== Records supplied
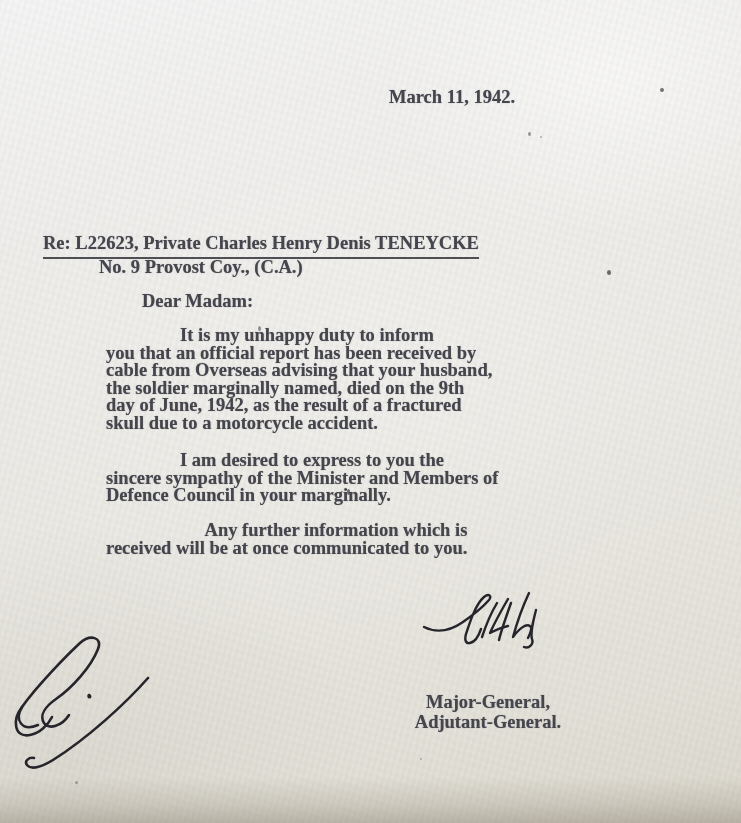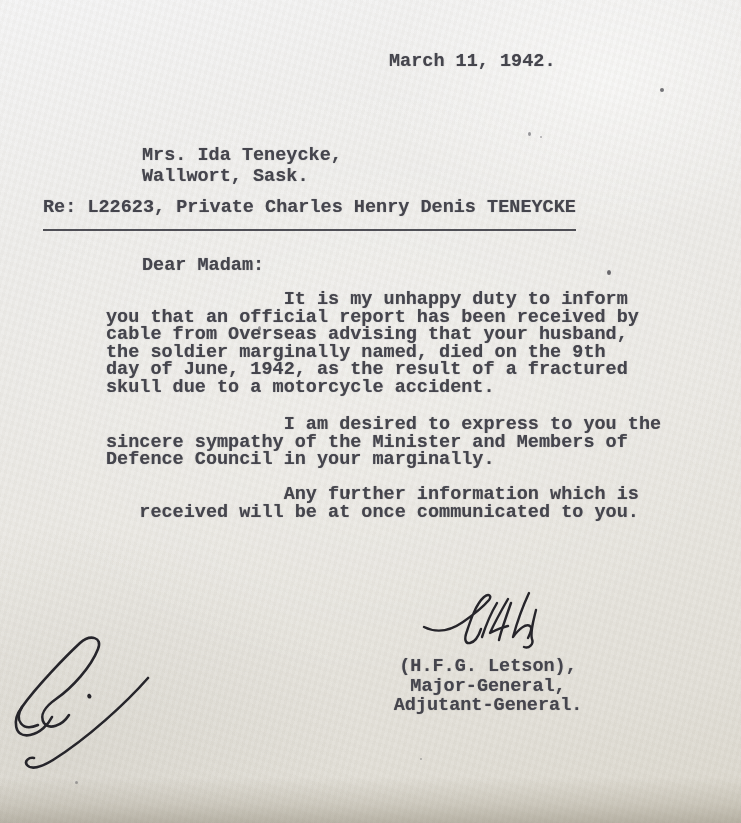"March 11, 1942." .tw { font-family: Liberation Mono, monospace -> Liberation Serif, serif; margin-top: none -> 36px }
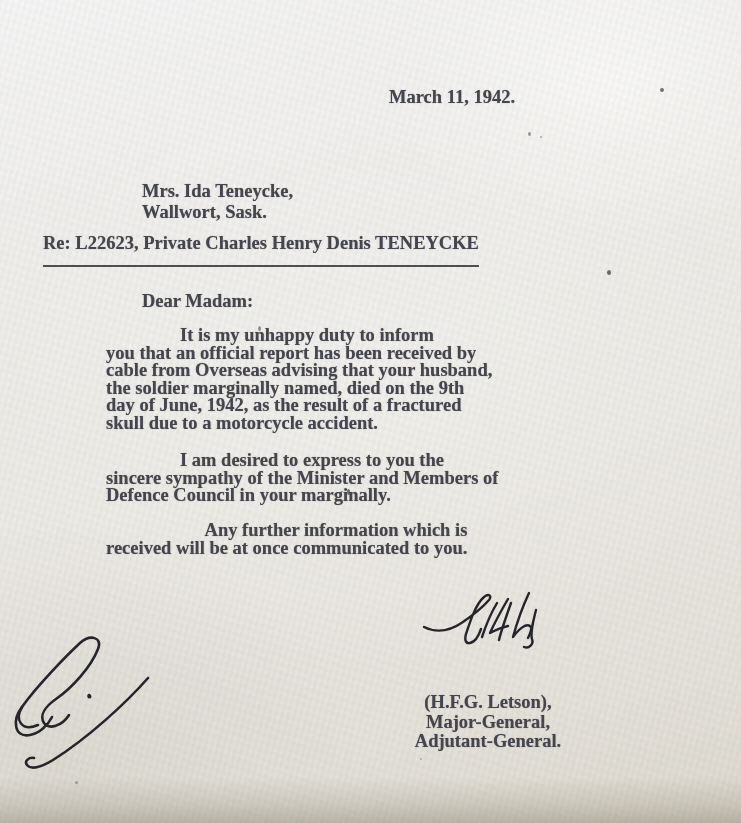"Mrs. Ida Teneycke," div.tw { html: <div><div>Mrs. Ida Teneycke,</div><div>Wallwort, Sask.</div></div> -> none }
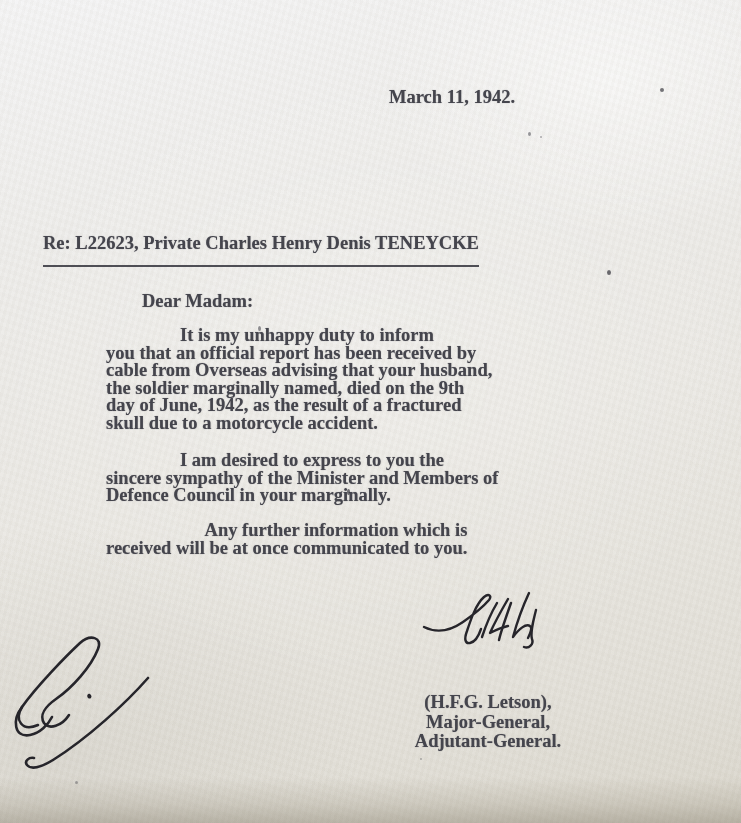"Re: L22623, Private Charles Henry" .subject .u { padding-bottom: 12px -> 4px }
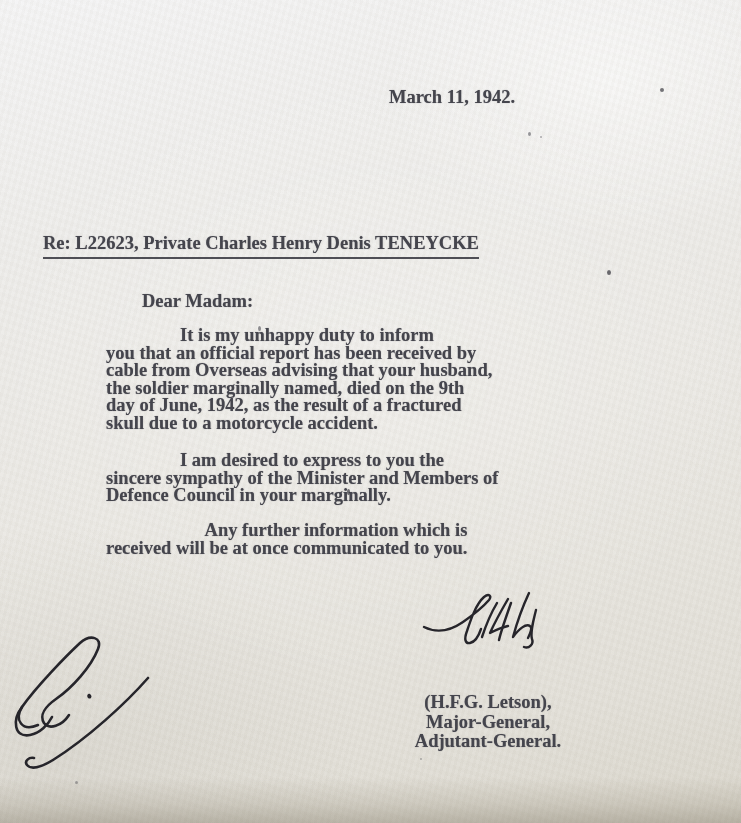"No. 9 Provost Coy., (C.A.)" div.tw { html: none -> <div>No. 9 Provost Coy., (C.A.)</div> }
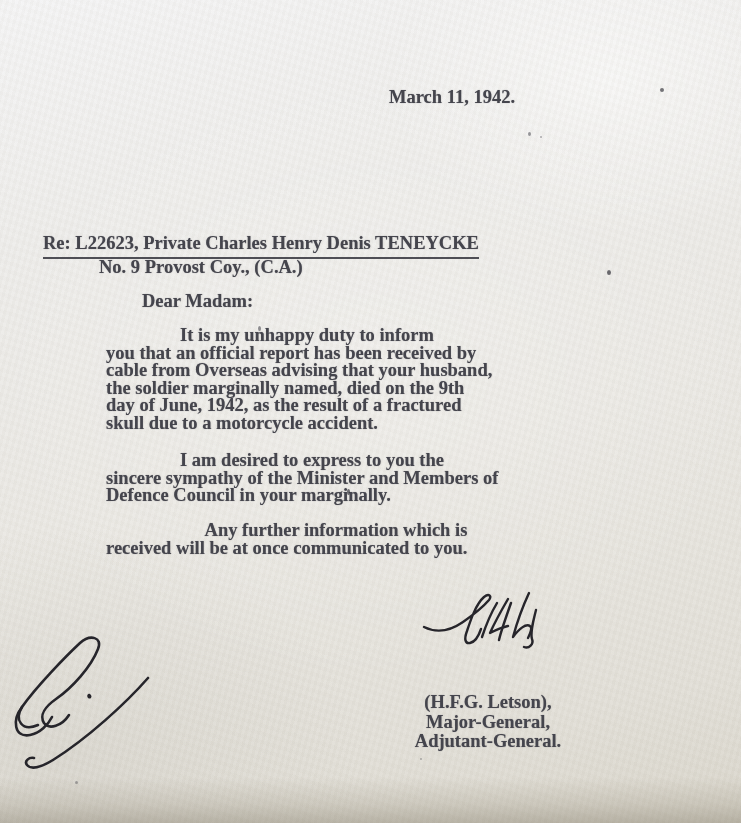"(H.F.G. Letson)," div { html: <div>(H.F.G. Letson),</div> -> none }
====
◆ **Instructions to follow**: Every record above must be copied exactly, and no picture may appear in the copy.

◆ **Task solution**:
"March 11, 1942." .tw { font-family: Liberation Mono, monospace -> Liberation Serif, serif; margin-top: none -> 36px }
"Mrs. Ida Teneycke," div.tw { html: <div><div>Mrs. Ida Teneycke,</div><div>Wallwort, Sask.</div></div> -> none }
"Re: L22623, Private Charles Henry" .subject .u { padding-bottom: 12px -> 4px }
"No. 9 Provost Coy., (C.A.)" div.tw { html: none -> <div>No. 9 Provost Coy., (C.A.)</div> }
"(H.F.G. Letson)," div { html: <div>(H.F.G. Letson),</div> -> none }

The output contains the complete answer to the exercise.